No Brasil, ter um ministro da saúde que seguisse os princípios do SUS e não que se preocupasse apenas em satisfazer cegamente as vontades do presidente, já seria meio caminho andado. Preferiu jogar a ciência pela janela e sequer fez uma campanha alertando a população para o comportamento de risco e sobre a importância do distanciamento social e do uso das máscaras.
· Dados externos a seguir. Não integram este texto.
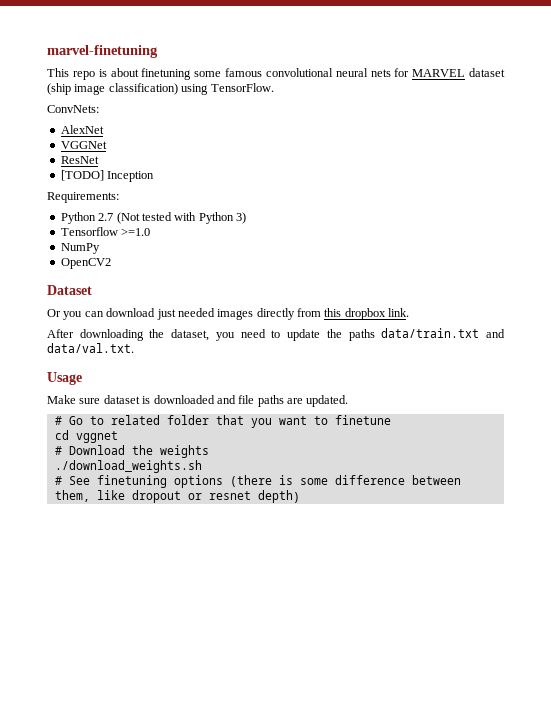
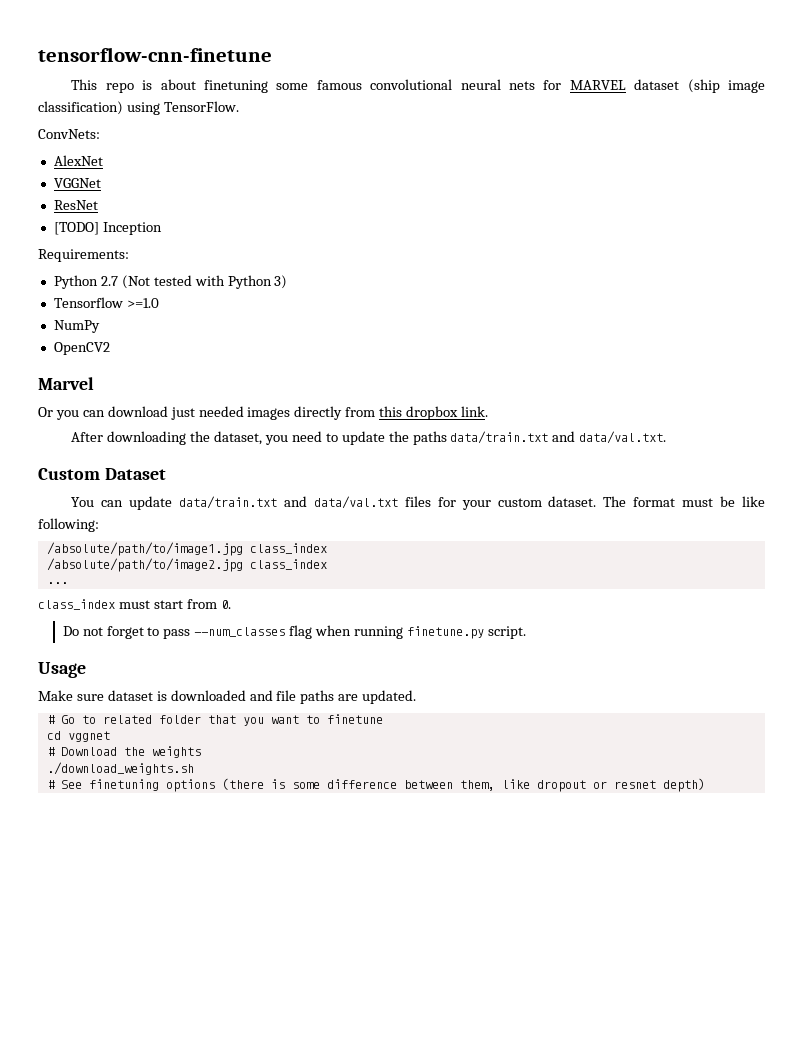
[47,45,158,58] marvel-finetuning -> [38,47,272,62] tensorflow-cnn-finetune
[47,285,92,295] Dataset -> [38,377,94,390] Marvel
(134, 348) none -> [38,468,166,480] [71,496,766,510] [38,518,99,532] [46,542,327,556] [46,558,327,572] [46,582,68,584] [38,599,231,610] [62,625,526,639] // Custom Dataset // You can update data/train.txt and data/val.txt files for your custom dataset. The format must be like following: // /absolute/path/to/image1.jpg class_index // /absolute/path/to/image2.jpg class_index // ... // class_index must start from 0. // Do not forget to pass --num_classes flag when running finetune.py script.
Não houve sequer preocupação com o maus exemplos expressados para o país inteiro pelo presidente e alguns dos seus ministros.

A vacinação da população em massa é a única saída científica, no momento, para  controlar o avanço do vírus.

Ao atraso do Brasil na largada para a vacinação em massa para a Covid-19 soma-se agora a hesitação de uma parcela crescente e considerável da população brasileira em tomar a vacina. De acordo com pesquisa recente do Datafolha,  o percentual de brasileiros dispostos a se vacinar contra a Covid-19 caiu de 89% na primeira quinzena de agosto para 73% em dezembro, e no mesmo período cresceu de 9% para 22% a parcela de pessoas que declaram que não querem tomar a vacina. Há ainda 5% que preferiram não opinar.

O que fazer, então?

Seguir vivendo, esperando a vacina, aguardando as próximas eleições para trocar o presidente, enterrando os mortos, cuidando dos doentes… e continuar lutando por um mundo em equilíbrio.

*Mirtes Cordeiro é pedagoga. Escreve às segundas-feiras.

Os textos aqui publicados não refletem necessariamente a opinião do blog Falou e Disse.